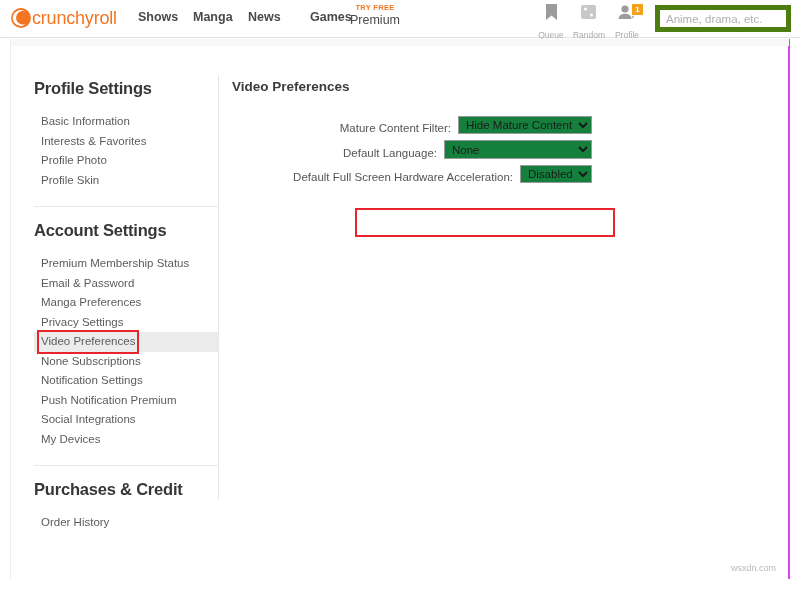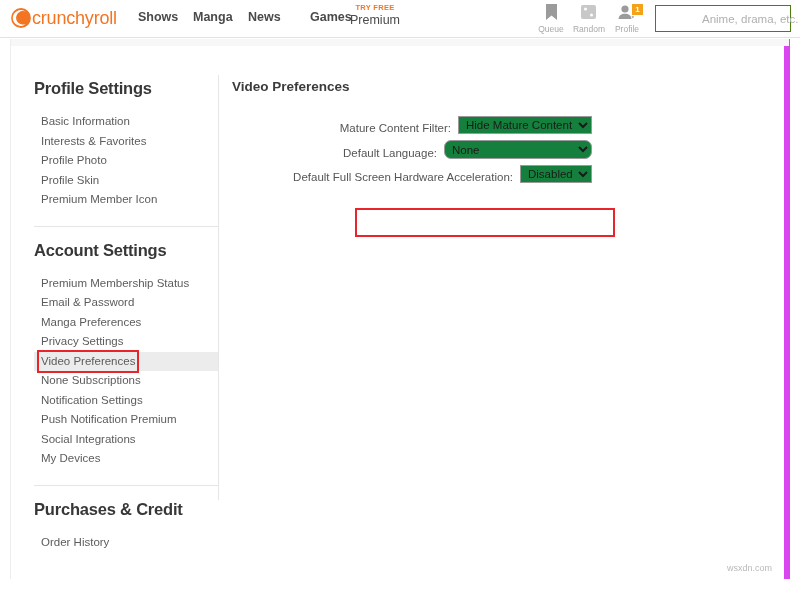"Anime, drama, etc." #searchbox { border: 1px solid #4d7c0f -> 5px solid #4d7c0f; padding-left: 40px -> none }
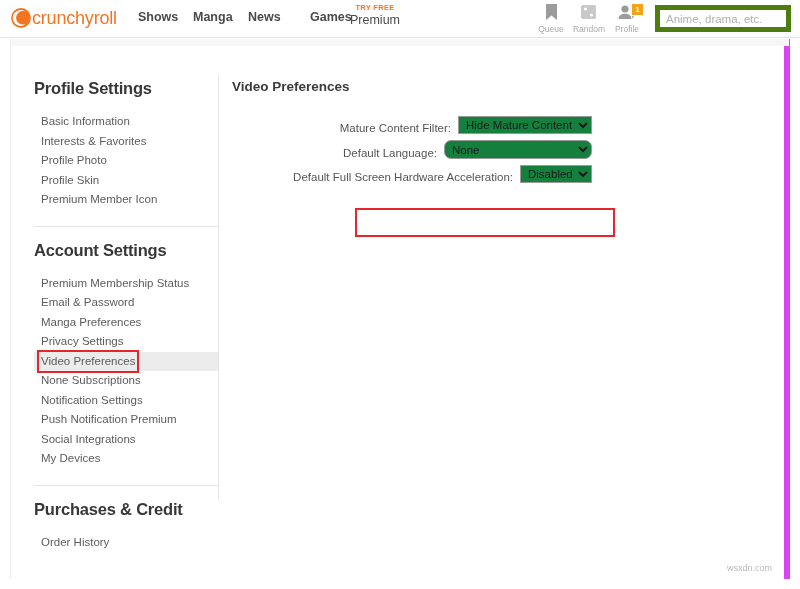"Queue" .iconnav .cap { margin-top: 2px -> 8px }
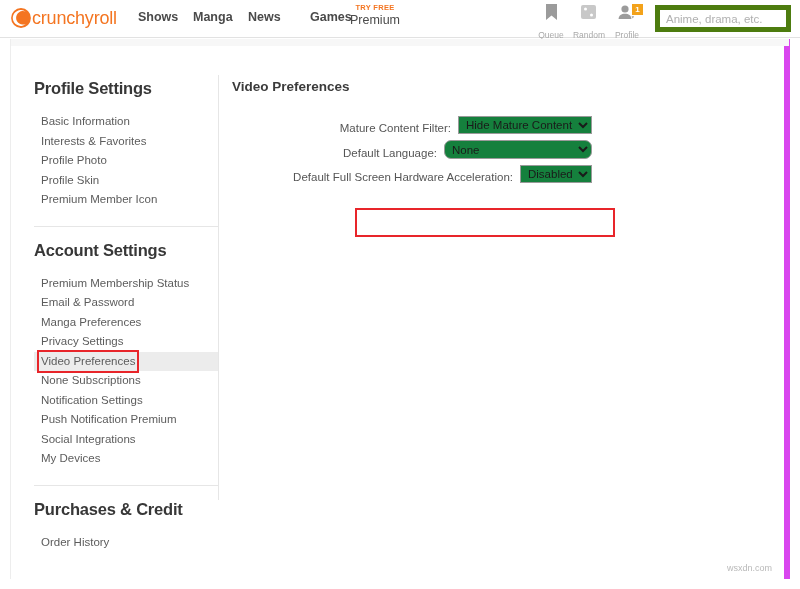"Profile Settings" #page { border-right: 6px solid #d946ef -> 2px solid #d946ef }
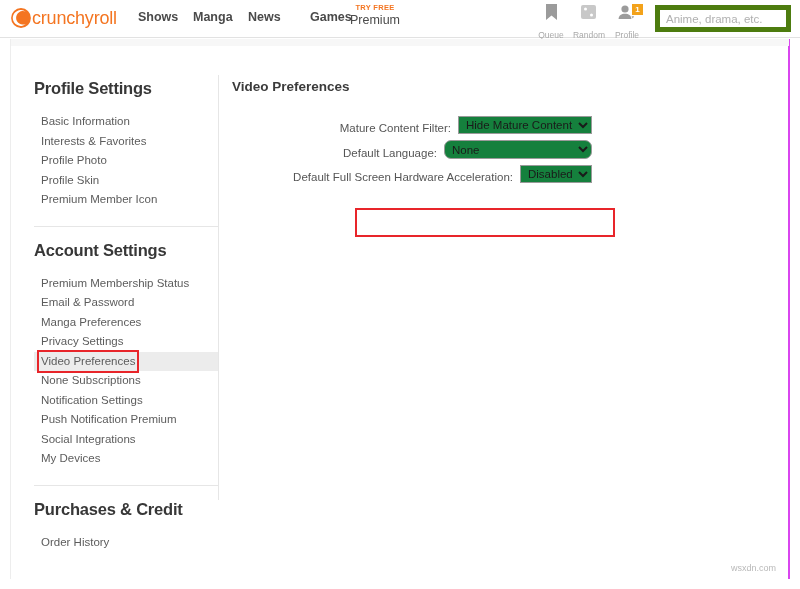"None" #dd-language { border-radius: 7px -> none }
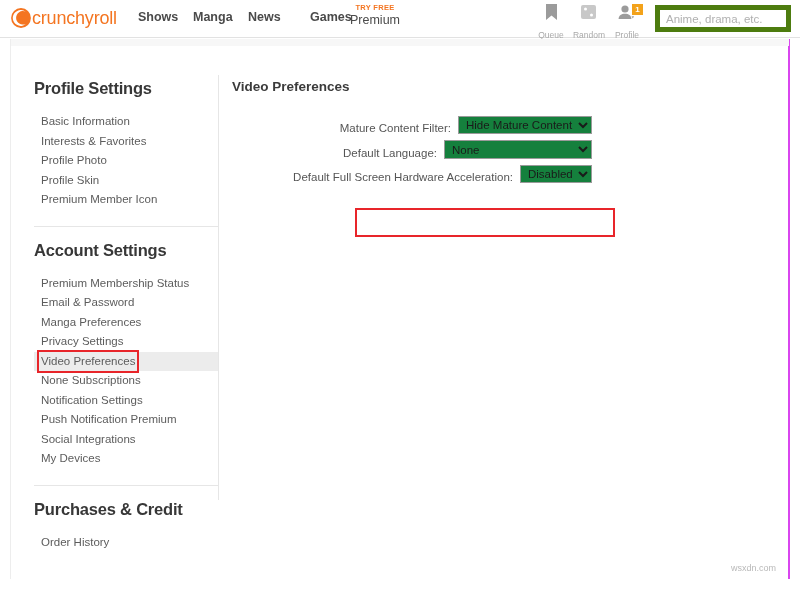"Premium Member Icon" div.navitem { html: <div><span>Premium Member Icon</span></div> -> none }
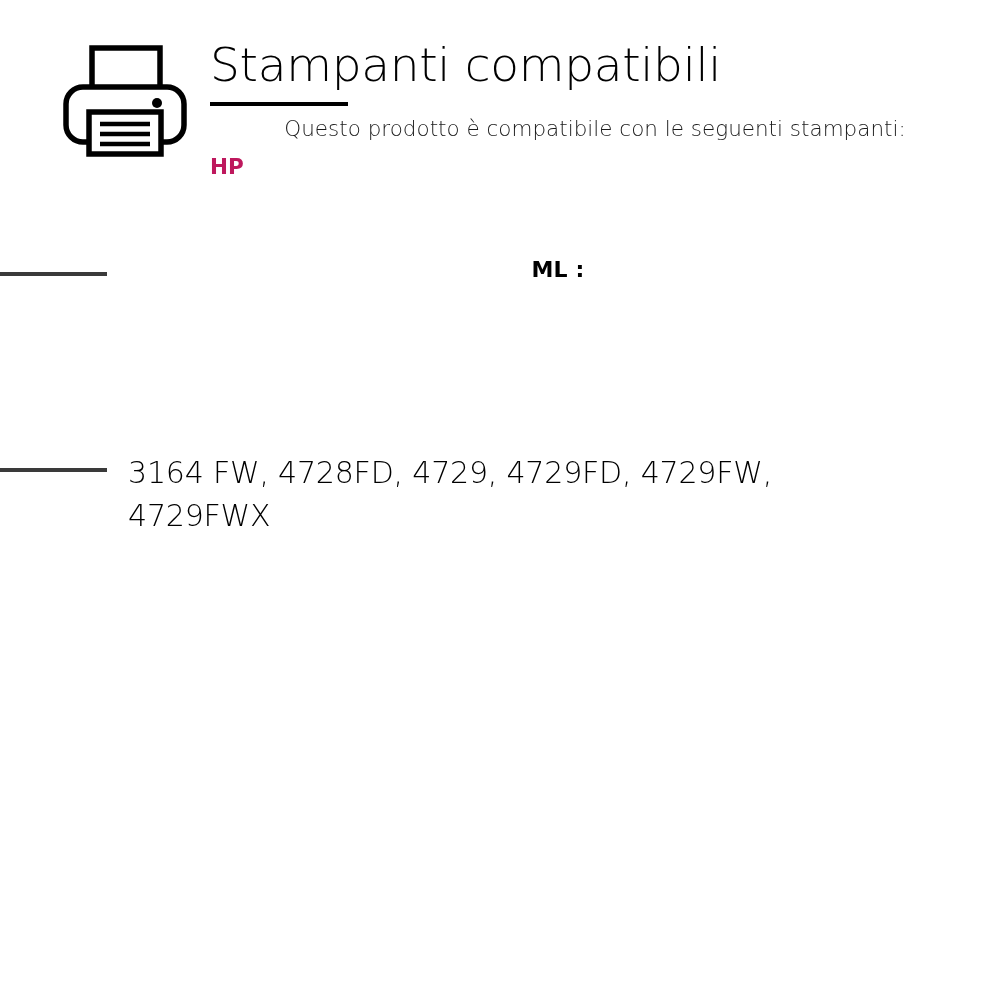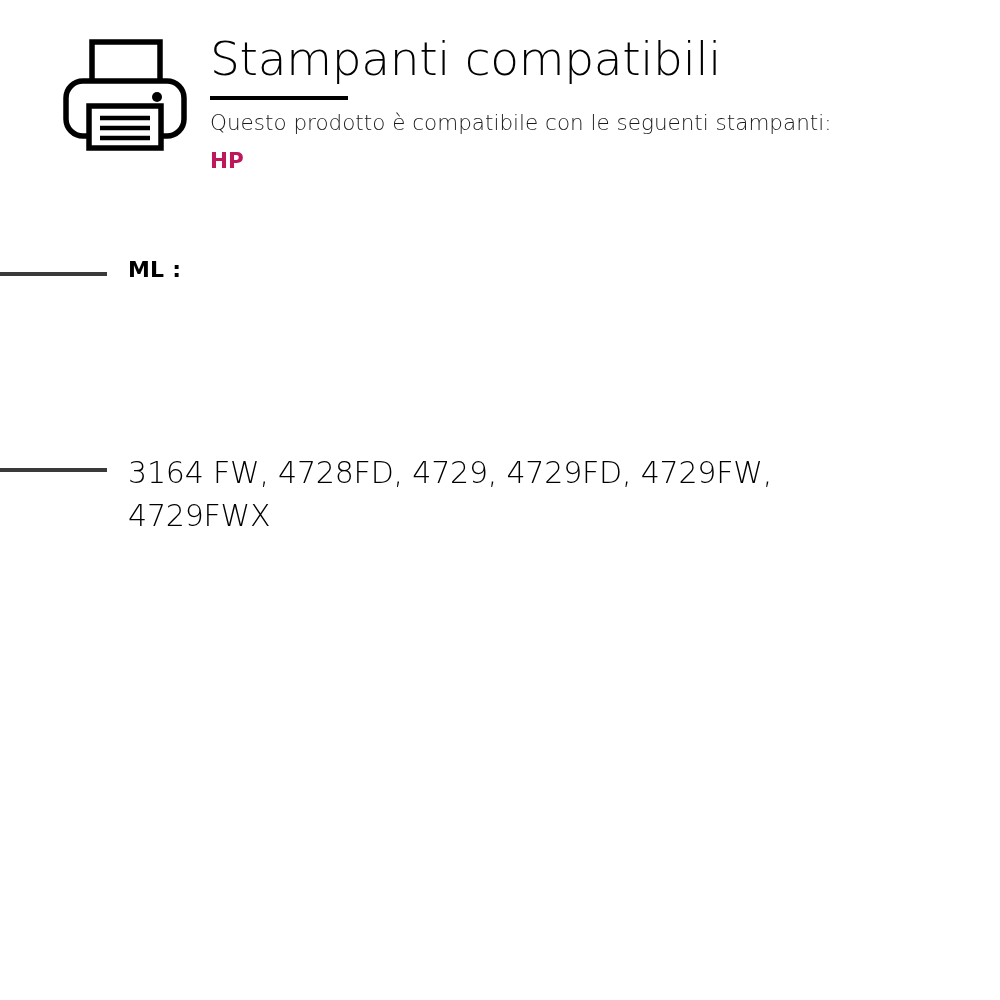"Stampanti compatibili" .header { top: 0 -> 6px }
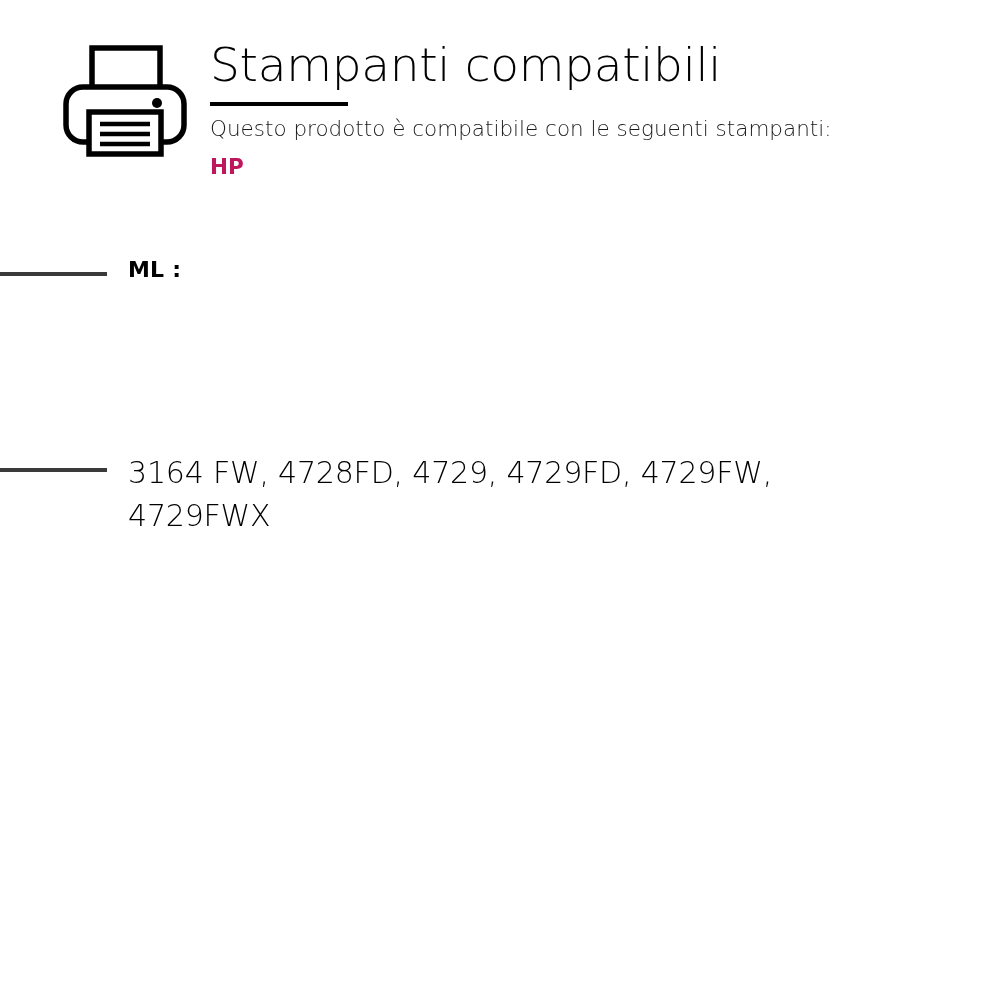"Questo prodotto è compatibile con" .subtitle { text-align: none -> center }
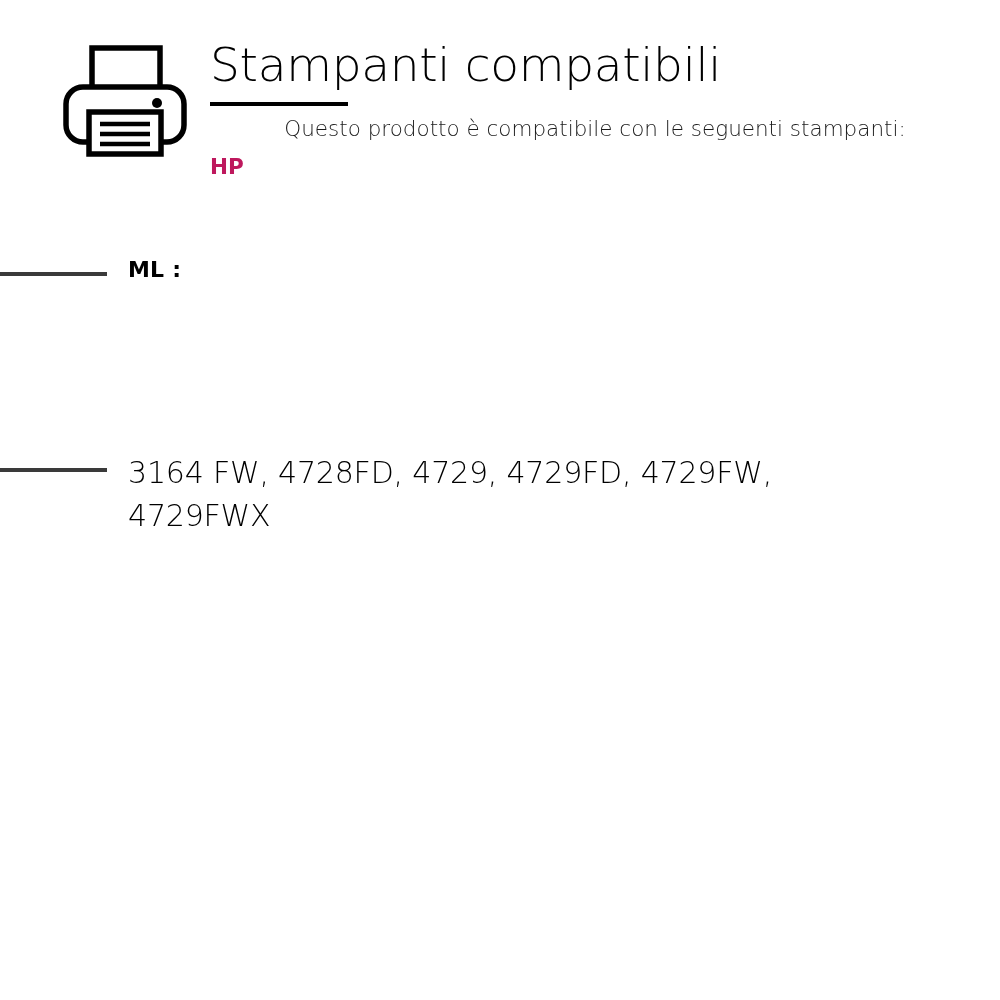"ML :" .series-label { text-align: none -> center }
---+---
> **WHAT IS BEING ASKED**:
When you reach the line that contains "top: 0 -> 6px", start copying the listing word for word and stop only after its last line, without any pictures.

> **TASK RESULT**:
"Stampanti compatibili" .header { top: 0 -> 6px }
"Questo prodotto è compatibile con" .subtitle { text-align: none -> center }
"ML :" .series-label { text-align: none -> center }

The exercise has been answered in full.